Sin sombra de dudas

Piedad Bonnett
07 de abril de 2019 - 05:00 a. m.

La carta de AMLO exigiéndole a España que pida perdón a los pueblos indígenas por el daño que les ocasionó la Conquista es fácilmente susceptible de ser caricaturizada o interpretada como un gesto oportunista. Lo primero porque, como ya han argumentado, los hechos históricos no se pueden descontextualizar, y no tenemos hoy la misma visión de los derechos humanos que hace 500 años. Y lo segundo, porque se puede conjeturar que AMLO sólo está haciendo un gesto espectacular para la gradería. Pero las cosas tal vez no sean tan simples.

Pedir perdón puede ser un mero formalismo e incluso una burla, como sabemos en estos tiempos de posconflicto. Pero puede ser también un acto simbólico de profundas repercusiones, una lección histórica, a pesar de que el gesto sea extemporáneo. En el 2000, por ejemplo, el presidente alemán Johannes Rau pidió perdón ante el Parlamento de Israel por la responsabilidad de su país en la muerte de seis millones de judíos durante el periodo nazi. Y en 2013, la reina Isabel II de Inglaterra “perdonó” al científico Alan Turing, quien en 1952 fue condenado a la cárcel por ser homosexual, pena que él cambió voluntariamente por la castración química, triste elección que lo llevó al suicidio a los 41 años. El ministro de Justicia Chris Grayling reconoció que fue “una sentencia que ahora se consideraría injusta y discriminatoria”. En realidad, una importante declaración de respeto e igualdad por la comunidad gay.

La carta de AMLO resulta pertinente ahora que la minga indígena protesta y bloquea la carretera Panamericana. Lo obvio ya se ha dicho: los pueblos indígenas siguen padeciendo problemas de salud, educación, pobreza y falta de oportunidades. Y reiteradamente el Estado ha incumplido sus promesas. Pero habría que añadir que a los indígenas se los sigue viendo o desde el desprecio o la indiferencia o desde la idealización. Para muchos, según los viejos prejuicios, son ignorantes, maliciosos, insaciables y violentos. Para otros, en cambio, versiones del buen salvaje, seres pacíficos por naturaleza, impermeables a la corrupción. Y ni lo uno ni lo otro. Las dos visiones los infantilizan, propician paternalismos, y les niegan su calidad de ciudadanos iguales a los demás.

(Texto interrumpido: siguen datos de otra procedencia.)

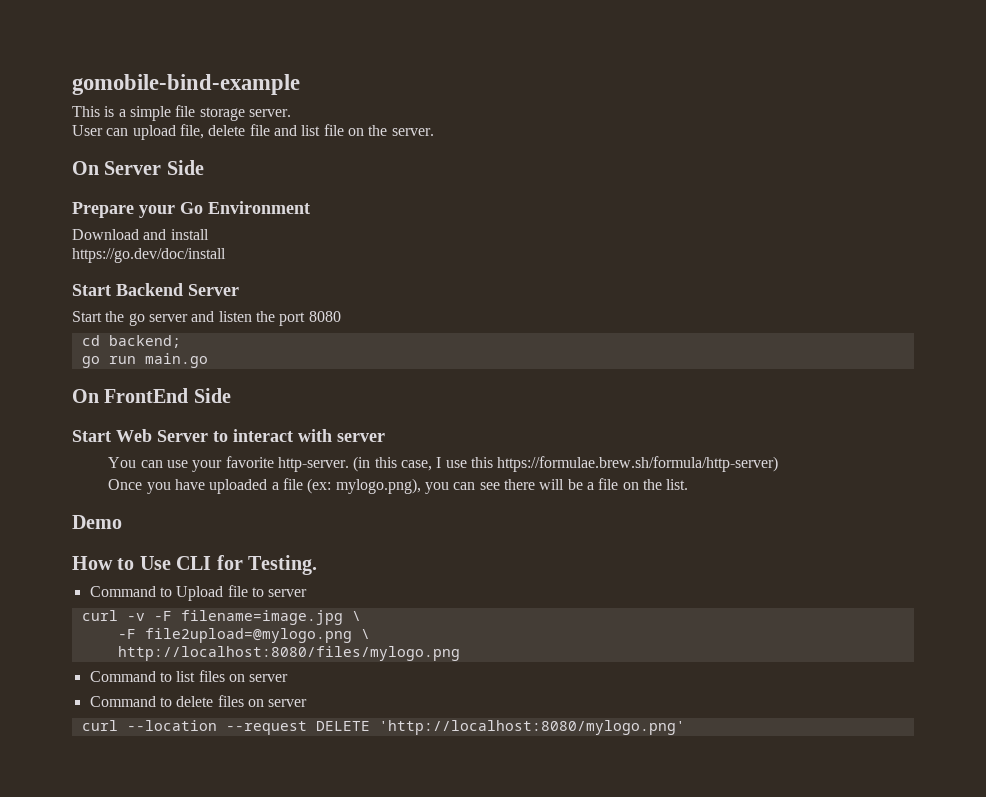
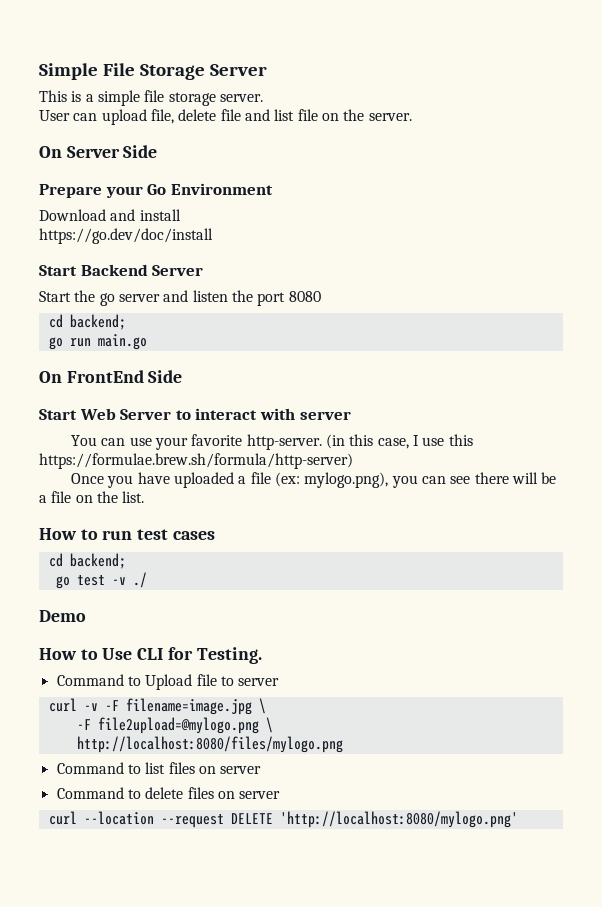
[72,74,300,95] gomobile-bind-example -> [39,63,267,80] Simple File Storage Server
(689, 484) none -> [39,528,215,540] [48,553,126,569] [55,572,147,589] // How to run test cases // cd backend; // go test -v ./

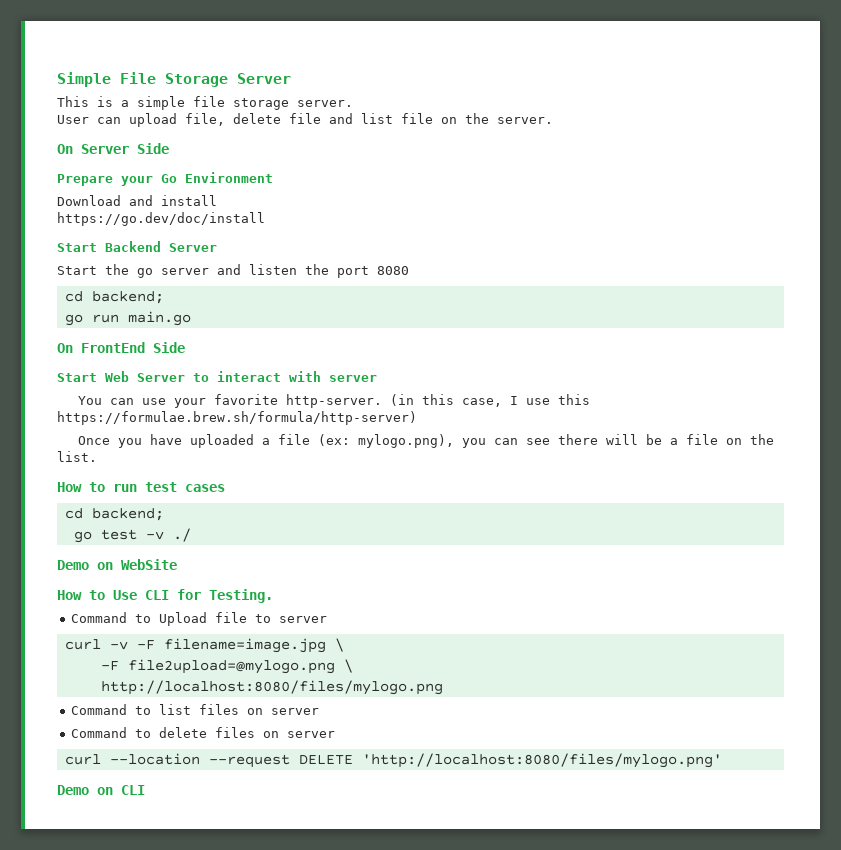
(86, 616) none -> [97,559,177,570] on WebSite
[279,811,518,828] 'http://localhost:8080/mylogo.png' -> [361,753,722,768] [57,785,145,795] 'http://localhost:8080/files/mylogo.png' // Demo on CLI

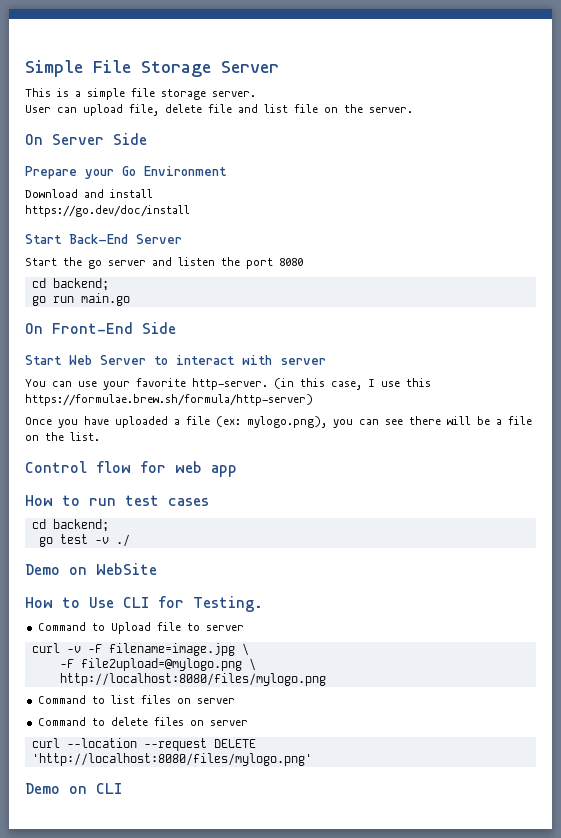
[105,241,161,252] Backend -> [69,234,128,244] Back-End
[81,342,145,353] FrontEnd -> [52,322,133,334] Front-End
(97, 456) none -> [25,461,237,477] // Control flow for web app

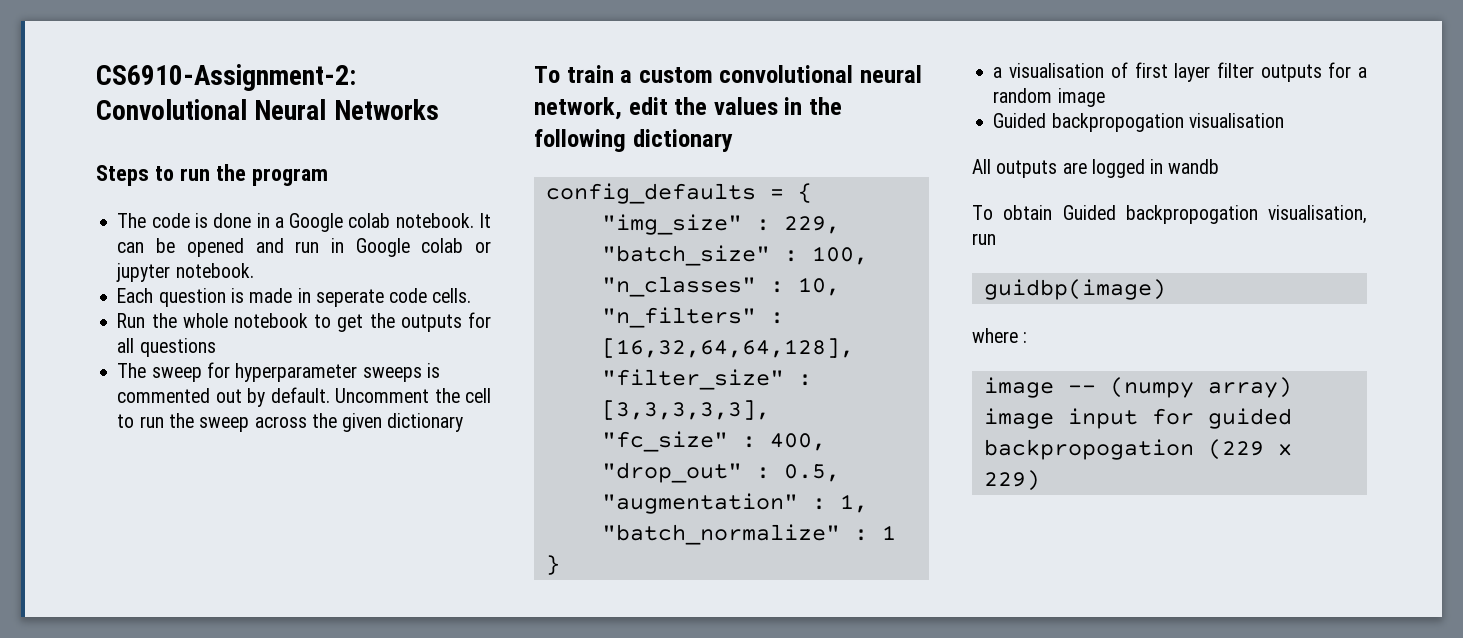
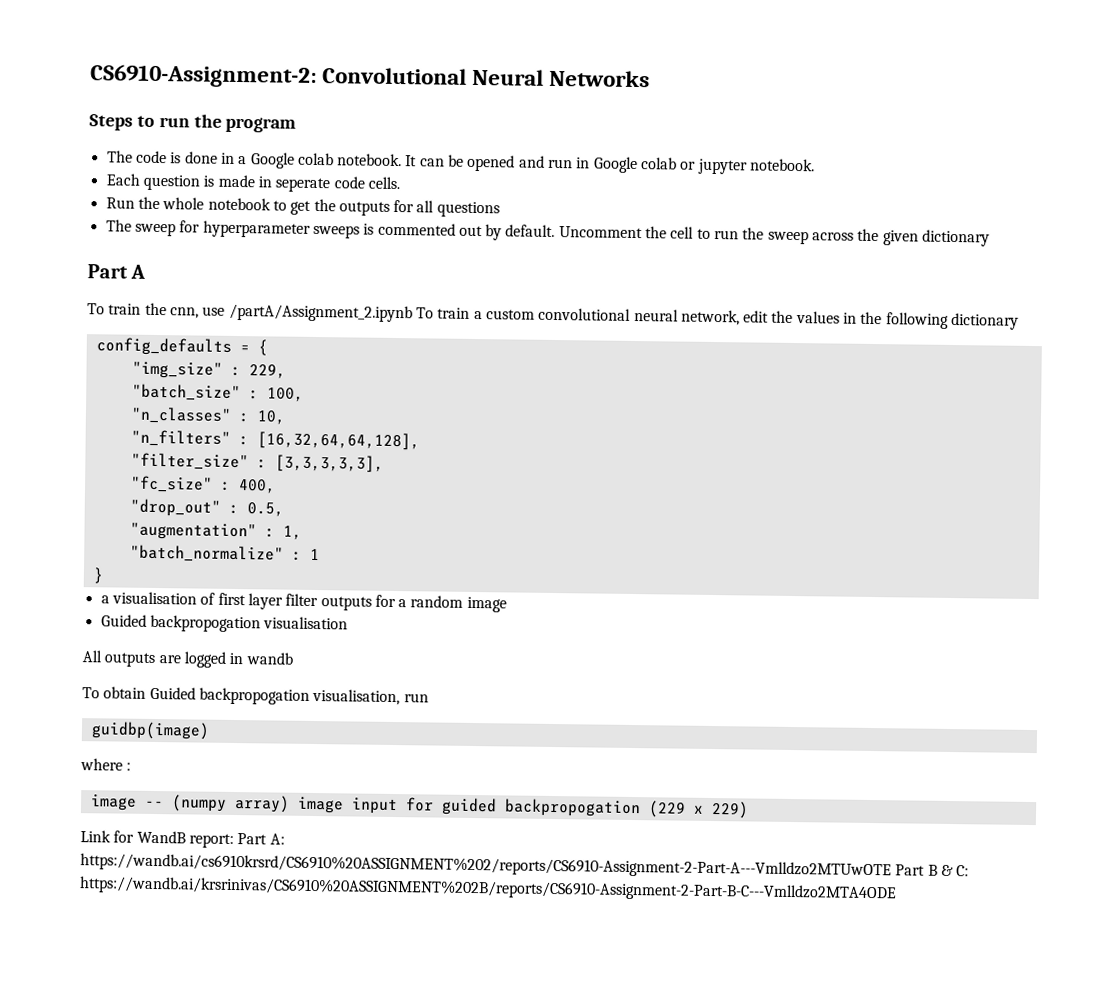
(464, 422) none -> [87,264,147,279] [87,302,413,323] Part A // To train the cnn, use /partA/Assignment_2.ipynb
(1040, 480) none -> [80,830,285,849] [80,853,970,880] [79,876,897,903] // Link for WandB report: Part A: https://wandb.ai/cs6910krsrd/CS6910%20ASSIGNMENT%202/reports/CS6910-Assignment-2-Part-A---Vmlldzo2MTUwOTE Part B & C: https://wandb.ai/krsrinivas/CS6910%20ASSIGNMENT%202B/reports/CS6910-Assignment-2-Part-B-C---Vmlldzo2MTA4ODE

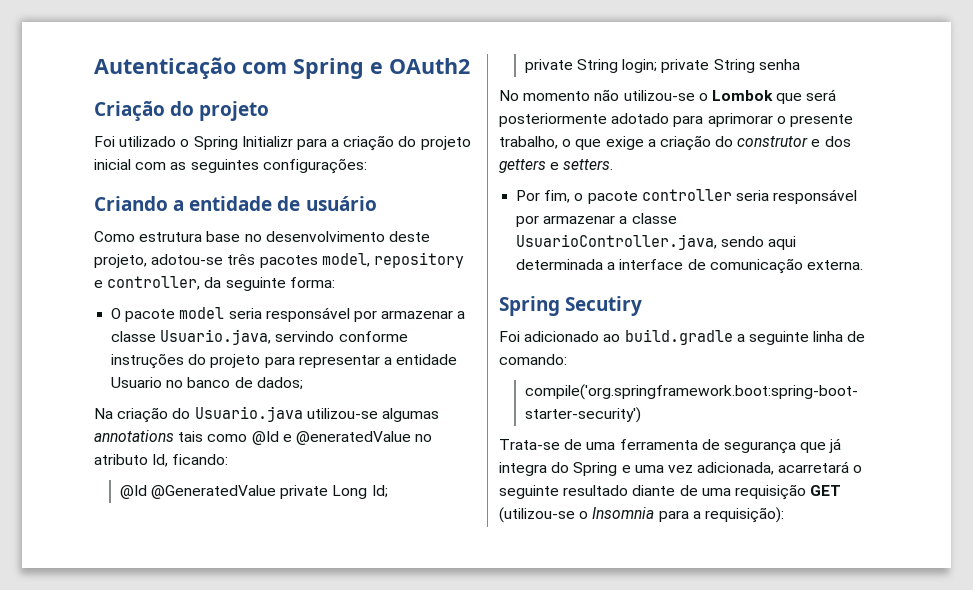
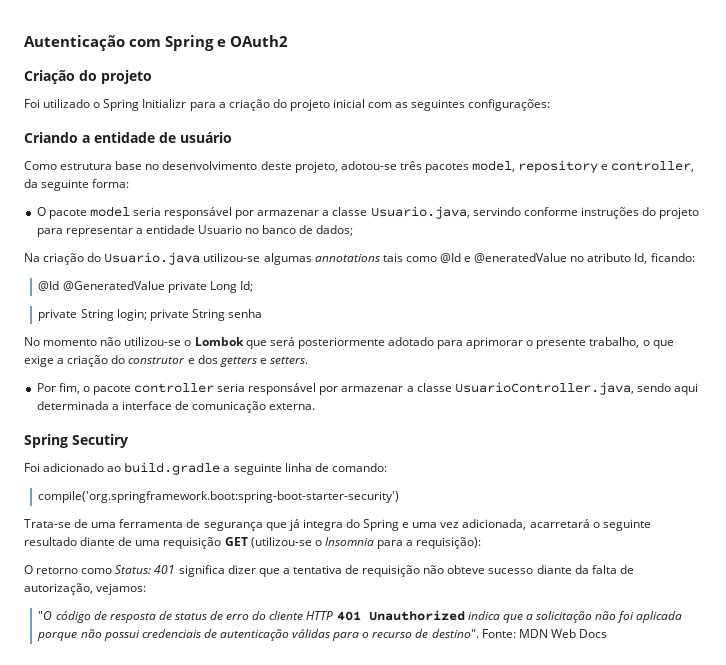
(784, 515) none -> [24,565,634,577] [24,583,147,595] [38,610,683,623] [37,629,608,641] // O retorno como Status: 401 significa dizer que a tentativa de requisição não obteve sucesso diante da falta de autorização, vejamos: // "O código de resposta de status de erro do cliente HTTP 401 Unauthorized indica que a solicitação não foi aplicada porque não possui credenciais de autenticação válidas para o recurso de destino". Fonte: MDN Web Docs

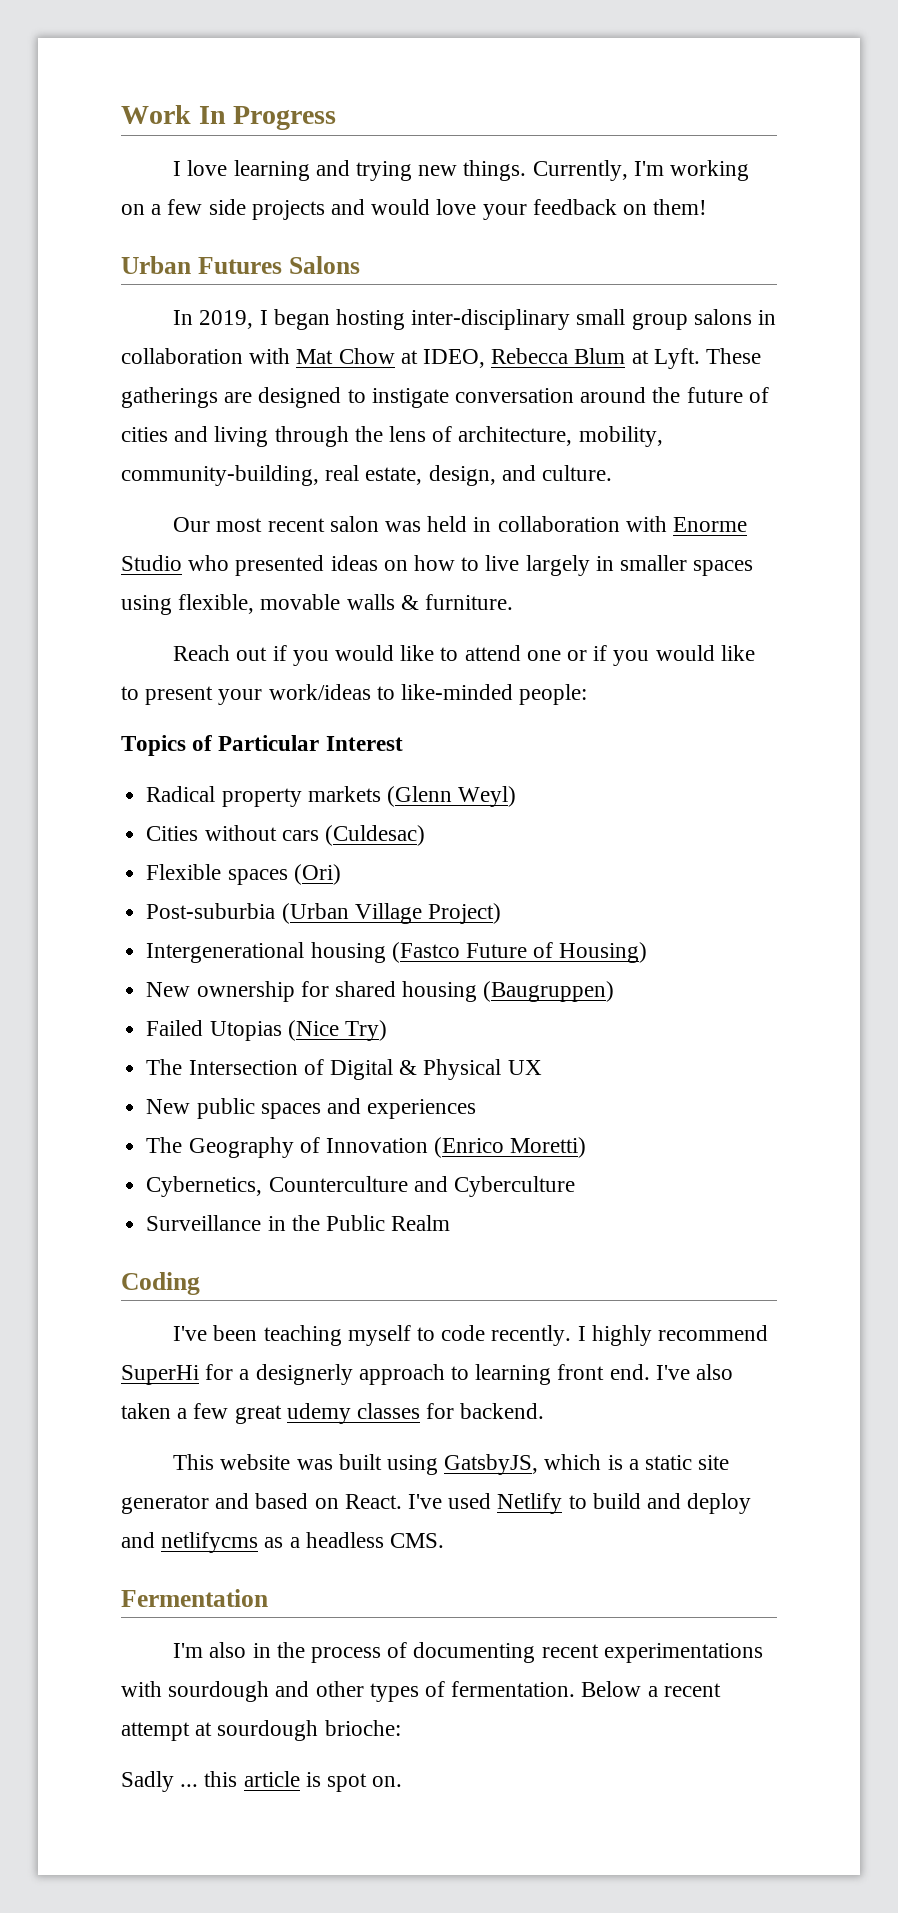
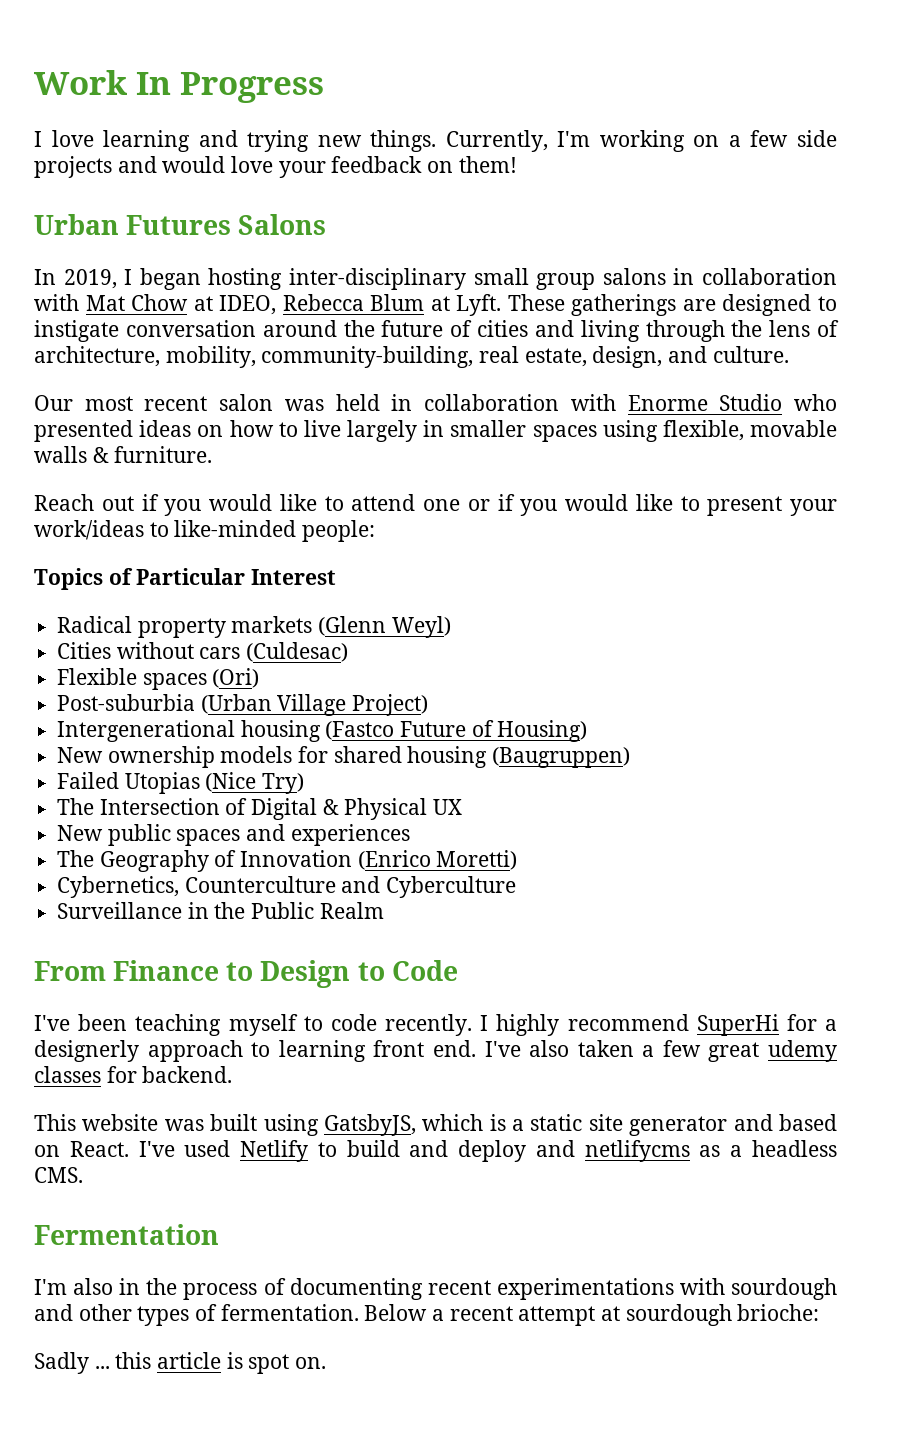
(295, 991) none -> [220,746,293,763] models
[121,1272,200,1295] Coding -> [34,960,458,988] From Finance to Design to Code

Los indígenas han sufrido duras violencias –recordemos, nada más, los horrores de la masacre de la Chorrera– y han luchado con dificultad por mantener sus tradiciones, sus saberes ancestrales, sus creencias, y una relación muy sabia con la naturaleza que los “blancos” perdimos hace mucho. De ahí que les preocupen, más allá de la recuperación de tierras, problemas como el fracking, la minería ilegal, la deforestación, y la explotación incompasiva con el medio ambiente de las grandes empresas, nacionales o multinacionales. Pero son también ciudadanos de un país donde la violencia y la corrupción son el pan de cada día. Por lo tanto, y respetando sus diferencias culturales, debemos partir de que son, ante todo, colombianos con deberes y derechos. Frente a las graves dudas planteadas por las instancias oficiales sobre el mal manejo de sus recursos o la penetración terrorista en su movimiento, se necesitan investigaciones serias. Porque a todos nos interesa la verdad, pero, sobre todo, por supuesto, a ellos mismos.